La cinética de la leucina y la glucosa en todo el cuerpo se calculó mediante la técnica convencional de dilución de isótopos utilizando un modelo aleatorio de dos grupos durante condiciones de estado estacionario. En el estado estacionario isotópico, el Ra del sustrato no marcado en el plasma se deriva del enriquecimiento de isótopos del plasma, expresado como MPE, de acuerdo con la siguiente ecuación: Ra = I.(MPEinf/MPEpl - 1), donde I es la velocidad de infusión del trazador , MPEinf es el enriquecimiento del trazador en la infusión y MPEpl es el enriquecimiento del trazador en plasma.

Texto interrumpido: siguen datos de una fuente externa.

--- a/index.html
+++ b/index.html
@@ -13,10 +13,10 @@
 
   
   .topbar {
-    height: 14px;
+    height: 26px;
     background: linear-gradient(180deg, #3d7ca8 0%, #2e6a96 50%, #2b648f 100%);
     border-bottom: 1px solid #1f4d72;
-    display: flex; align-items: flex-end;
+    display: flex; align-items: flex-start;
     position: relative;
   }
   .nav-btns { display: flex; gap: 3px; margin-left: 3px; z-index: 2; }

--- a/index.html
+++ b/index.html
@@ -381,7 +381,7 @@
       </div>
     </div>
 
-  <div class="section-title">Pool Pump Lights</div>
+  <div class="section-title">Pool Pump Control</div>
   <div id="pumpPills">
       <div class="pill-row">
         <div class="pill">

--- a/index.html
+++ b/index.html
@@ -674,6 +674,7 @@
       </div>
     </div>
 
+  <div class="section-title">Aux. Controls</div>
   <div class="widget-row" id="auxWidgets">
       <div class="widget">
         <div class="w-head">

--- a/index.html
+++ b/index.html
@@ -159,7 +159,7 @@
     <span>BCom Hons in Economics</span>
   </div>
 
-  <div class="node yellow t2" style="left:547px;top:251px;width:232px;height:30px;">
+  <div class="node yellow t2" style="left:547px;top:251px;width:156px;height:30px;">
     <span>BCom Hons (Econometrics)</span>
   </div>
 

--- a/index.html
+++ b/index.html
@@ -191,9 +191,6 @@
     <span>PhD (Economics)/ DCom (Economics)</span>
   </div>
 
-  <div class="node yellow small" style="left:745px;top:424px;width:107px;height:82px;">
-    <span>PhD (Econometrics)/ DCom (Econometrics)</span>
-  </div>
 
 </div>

Los valores finales de MPE representan la media de todas las mediciones de MPE durante cada meseta isotópica. Las condiciones isotópicas de estado estacionario se consideraron válidas cuando el CV de los valores de MPE en la meseta isotópica fue <5%.

En estado estacionario isotópico, el flujo de leucina (Q) se cuantifica mediante la siguiente fórmula: Q = S+O = B+I, donde S es la tasa de síntesis de proteína a partir de leucina, O es la tasa de oxidación, B es la degradación de proteína y I es la ingesta dietética. Además Q es igual a Ra (Ra = B+I) y la tasa de desaparición (Rd; Rd = S+O). Cuando los estudios de trazadores se realizan en ayunas, el flujo de leucina es igual a B. La tasa de síntesis de proteínas se calcula restando la oxidación de leucina del flujo de leucina (S = Q-O). El balance de proteínas se calcula como la síntesis de proteínas menos la leucina Ra con valores positivos que indican anabolismo y valores negativos catabolismo. El plasma [1-13C]α-KIC se utiliza para calcular el flujo y la oxidación de la leucina. La α-KIC se forma intracelularmente a partir de la leucina y se libera a la circulación sistémica. Refleja el enriquecimiento de la reserva de precursores intracelulares con mayor precisión que la propia leucina plasmática.